#### Description of the task
Copy the records below exactly, starting at the line that contains "font-size: 22px ->" and ending at the line that contains "text: adresatem jako"; leave out any pictures.

#### Material to process
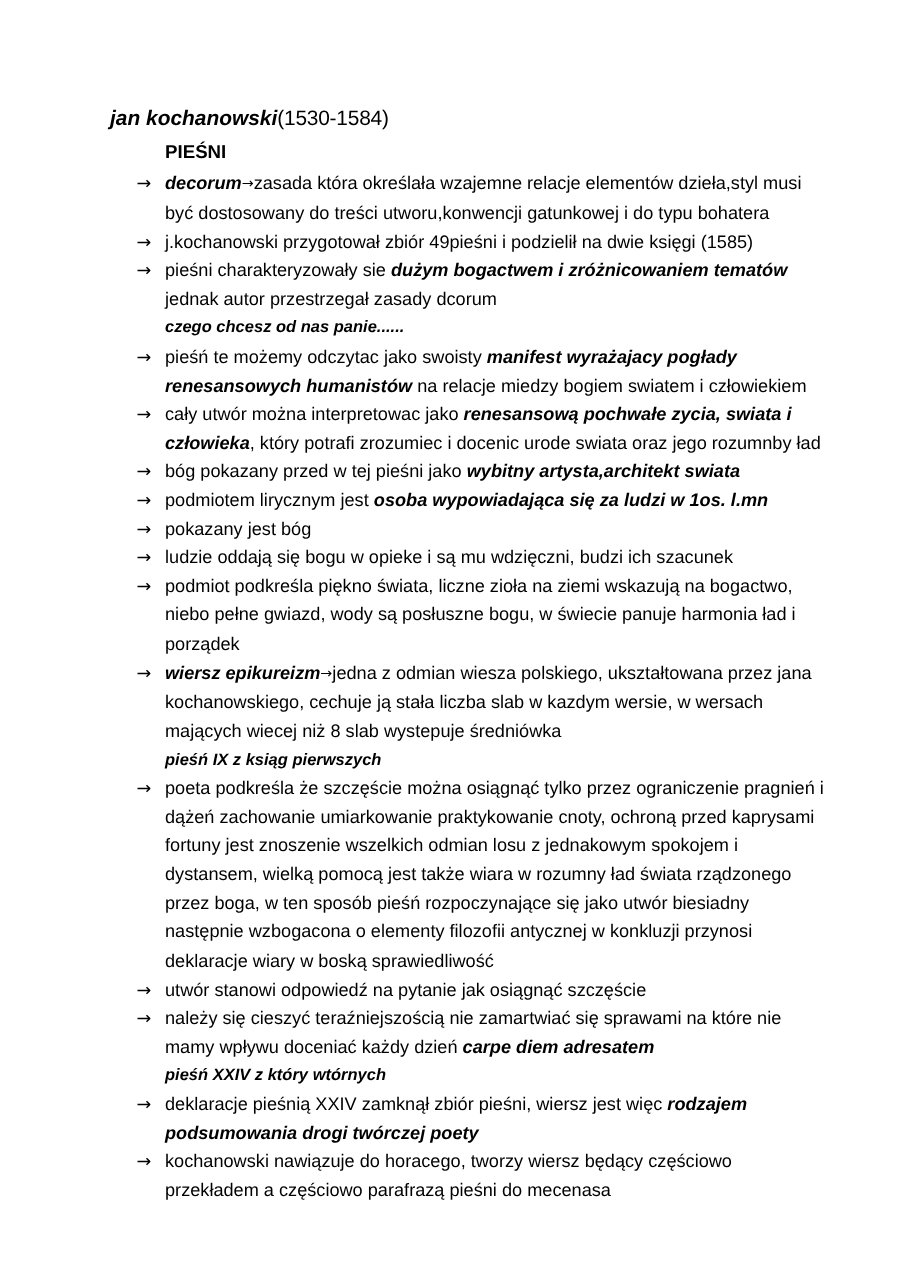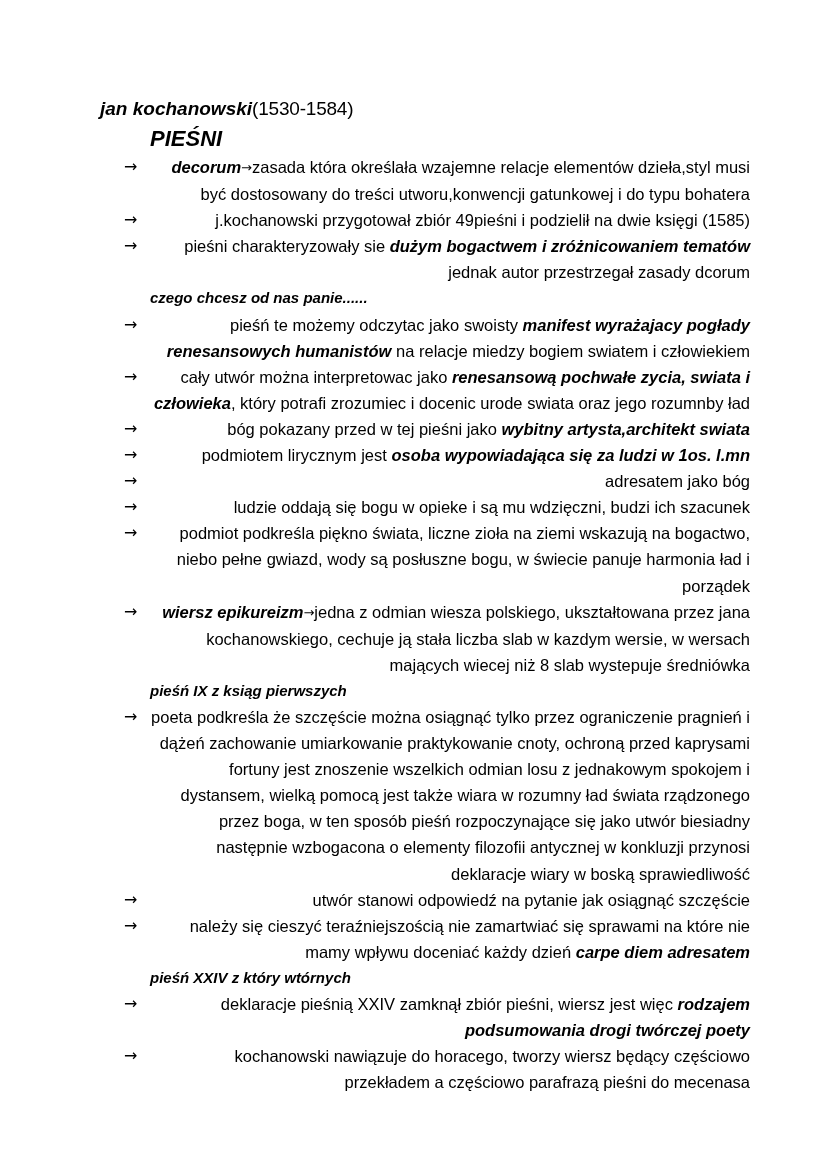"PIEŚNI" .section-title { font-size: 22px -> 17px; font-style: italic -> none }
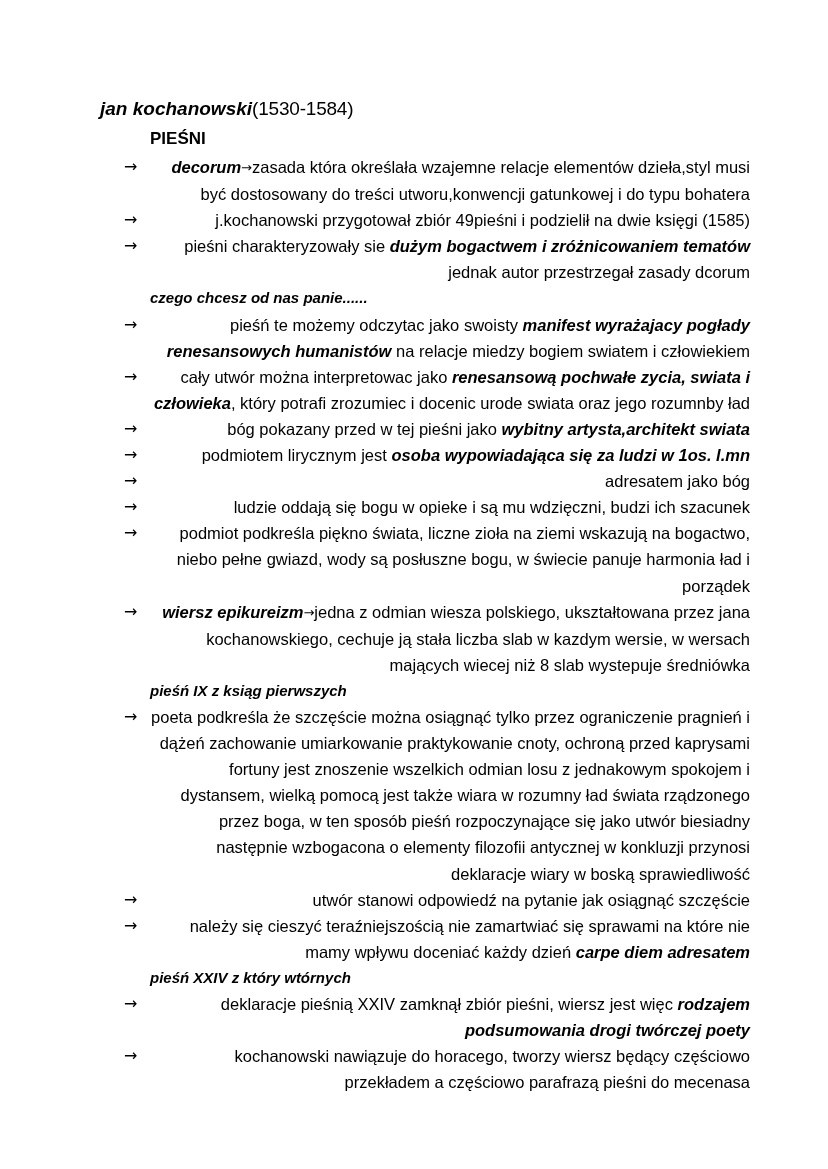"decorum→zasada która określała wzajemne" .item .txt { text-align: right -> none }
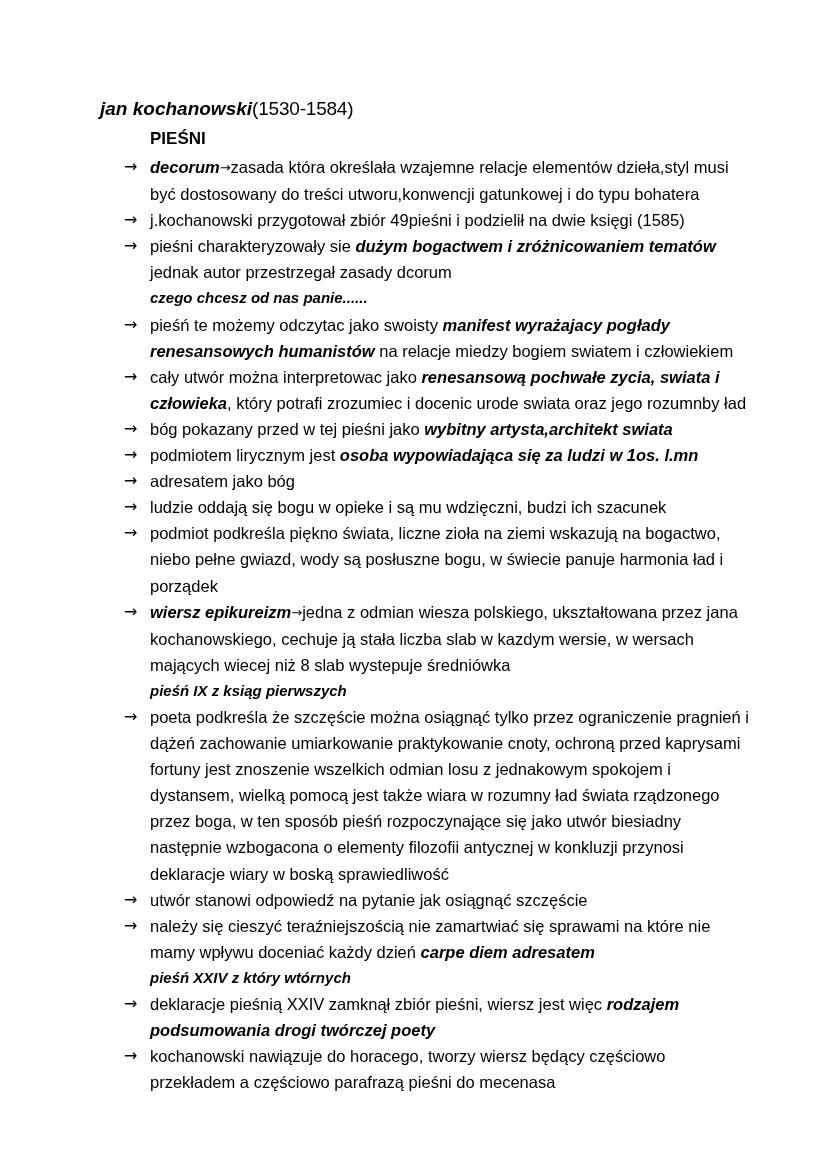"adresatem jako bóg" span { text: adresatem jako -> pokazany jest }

==

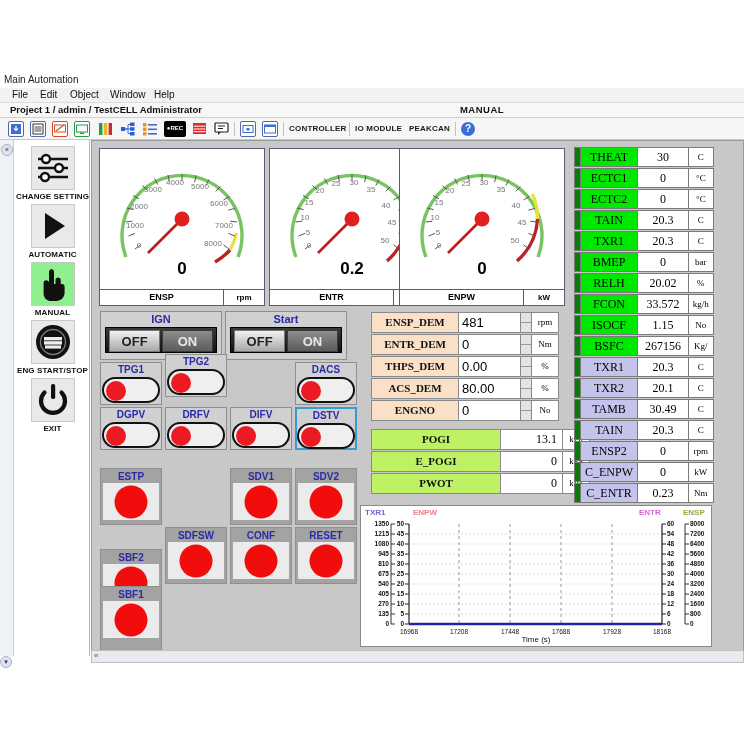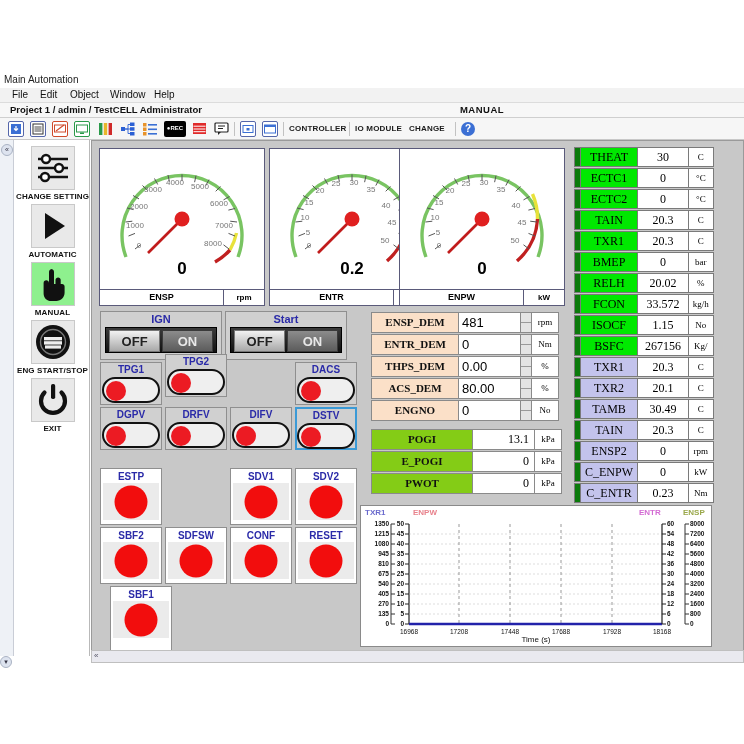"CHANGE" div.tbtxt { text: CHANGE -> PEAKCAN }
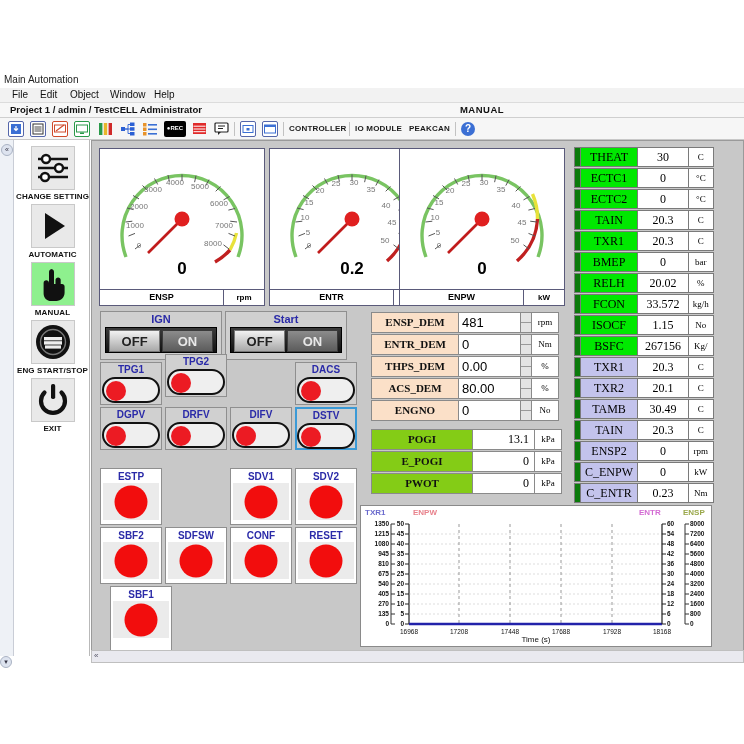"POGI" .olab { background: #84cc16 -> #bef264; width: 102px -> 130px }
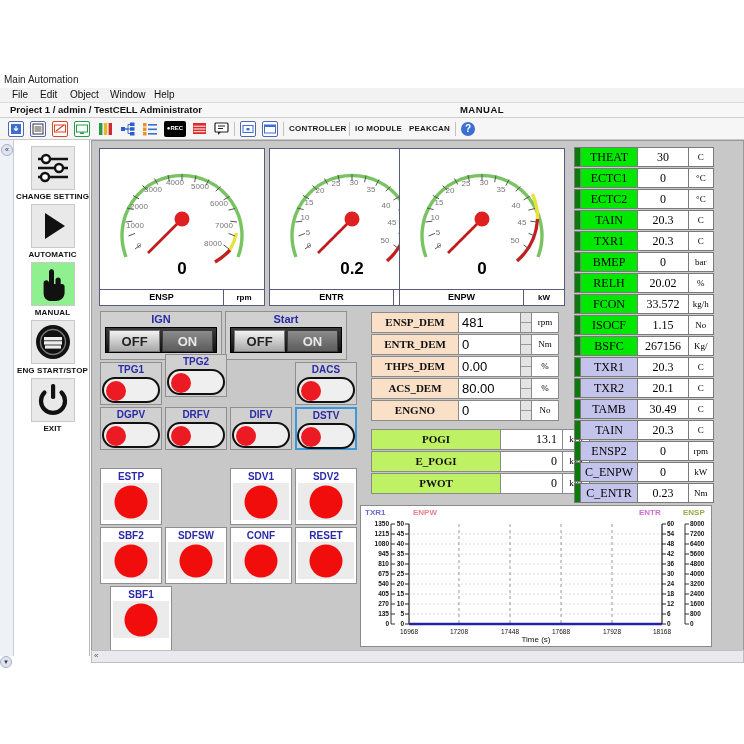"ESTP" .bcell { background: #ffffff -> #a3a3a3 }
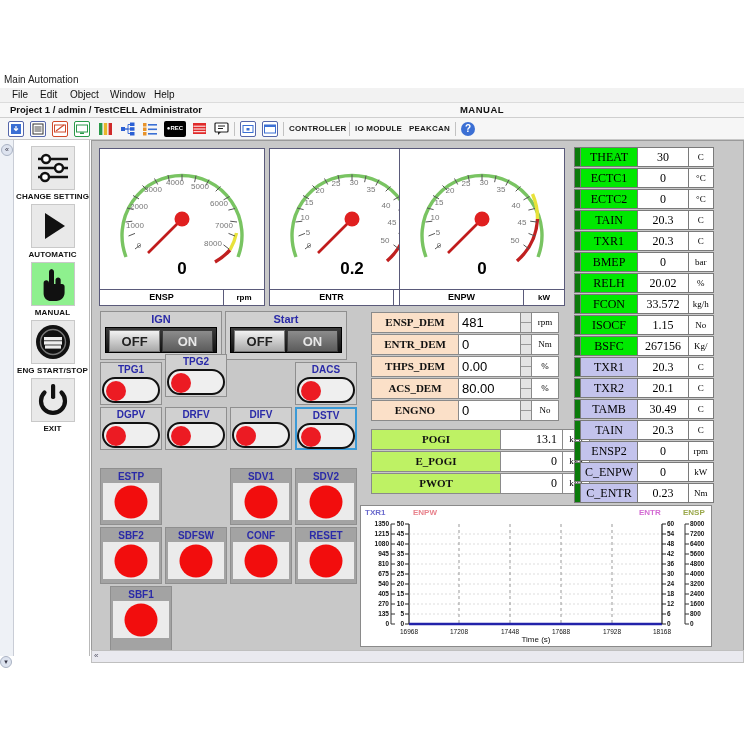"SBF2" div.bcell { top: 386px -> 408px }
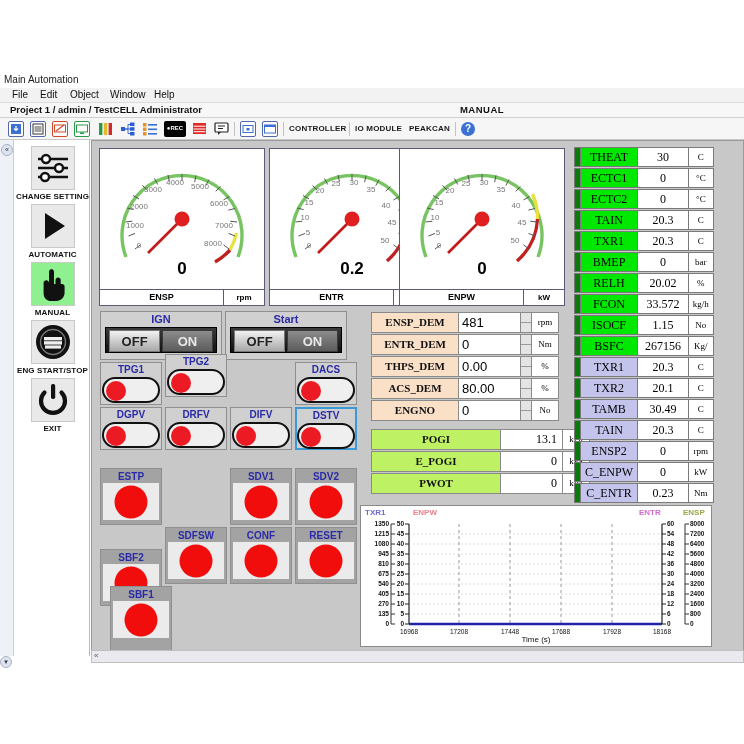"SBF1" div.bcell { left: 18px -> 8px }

#### Solution for this problem
"PIEŚNI" .section-title { font-size: 22px -> 17px; font-style: italic -> none }
"decorum→zasada która określała wzajemne" .item .txt { text-align: right -> none }
"adresatem jako bóg" span { text: adresatem jako -> pokazany jest }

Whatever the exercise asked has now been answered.